An attacker impersonated an employee. A help desk agent verified the caller using whatever protocol was in place. The protocol was satisfied. The reset was granted. Everything that followed was a consequence of that moment.

The agent did not fail. The protocol did not detect that the caller was not who they claimed to be. It asked questions, and the caller answered them. The same outcome has been documented at MGM Resorts, at Caesars Entertainment, and at dozens of other organizations targeted by the same group using the same method.

Scattered Spider does not defeat verification protocols. They satisfy them. This is the distinction that matters, and it is the distinction that most post-incident analyses still do not adequately address.

The group’s operatives succeed because knowledge-based verification assumes that the answers to its questions are private. They are not. LinkedIn profiles, corporate websites, conference bios, SEC filings, data broker sites, and social media posts collectively provide enough information to answer most standard help desk verification questions for any named employee at any public-facing organization.

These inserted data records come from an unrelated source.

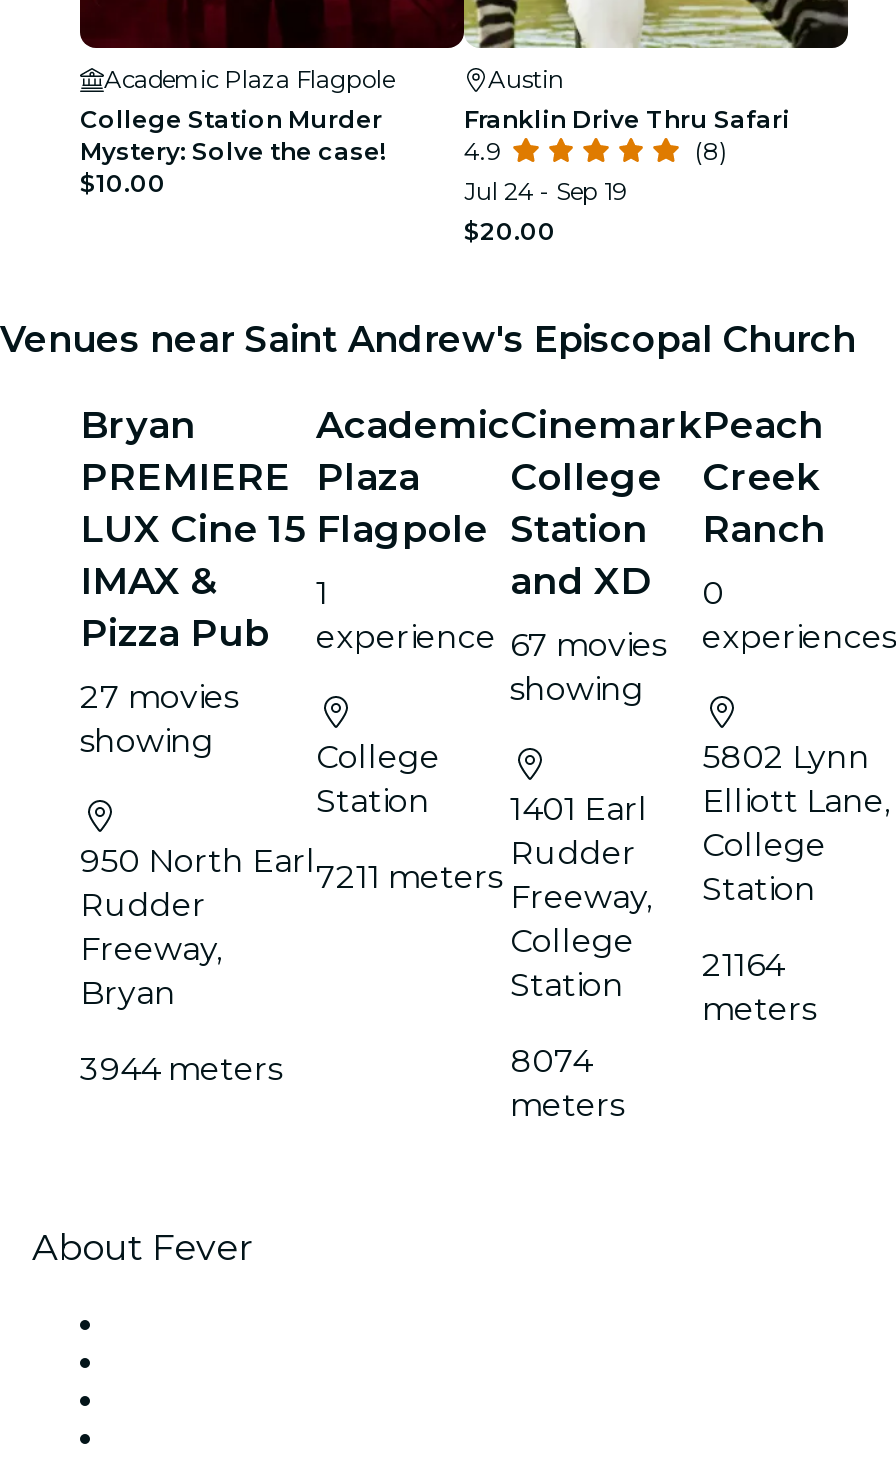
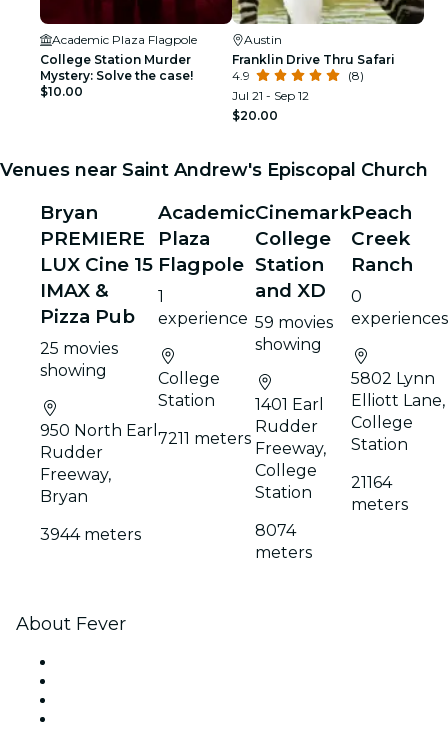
- Jul 24 - Sep 19
+ Jul 21 - Sep 12

- Pizza Pub experience 67 movies experiences
+ Pizza Pub experience 59 movies experiences

- 27 movies
+ 25 movies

Add AI voice cloning to the mix, and the problem deepens further. The Pindrop 2025 Voice Intelligence and Security Report documented a 680% year-over-year increase in deepfake voice activity. Modern tools can generate a convincing voice clone from a few seconds of publicly available audio. Scattered Spider has demonstrated awareness of this capability.

The help desk agent at TCS who processed the reset was operating a verification system that could not reliably distinguish a legitimate employee from a well-prepared impersonator. The system asked the right questions. It got the right answers. And it processed a reset that opened the door to £300 million in damage.

The Arithmetic of a Phone Call

Consider the proportions.

The social engineering call likely lasted a few minutes. The attacker’s research time, based on Scattered Spider’s documented methodology, was likely measured in minutes as well. The total cost to execute the initial access was effectively zero.

The resulting damage: £300 million in lost operating profit. More than £500 million in market capitalization loss. 46 days of suspended online sales. Customer data exposed for roughly 65,000 staff and millions of customers. Manual operations across 1,049 stores. Warehouse furloughs. A terminated vendor contract. Four arrests. Regulatory scrutiny. Months of reputational repair.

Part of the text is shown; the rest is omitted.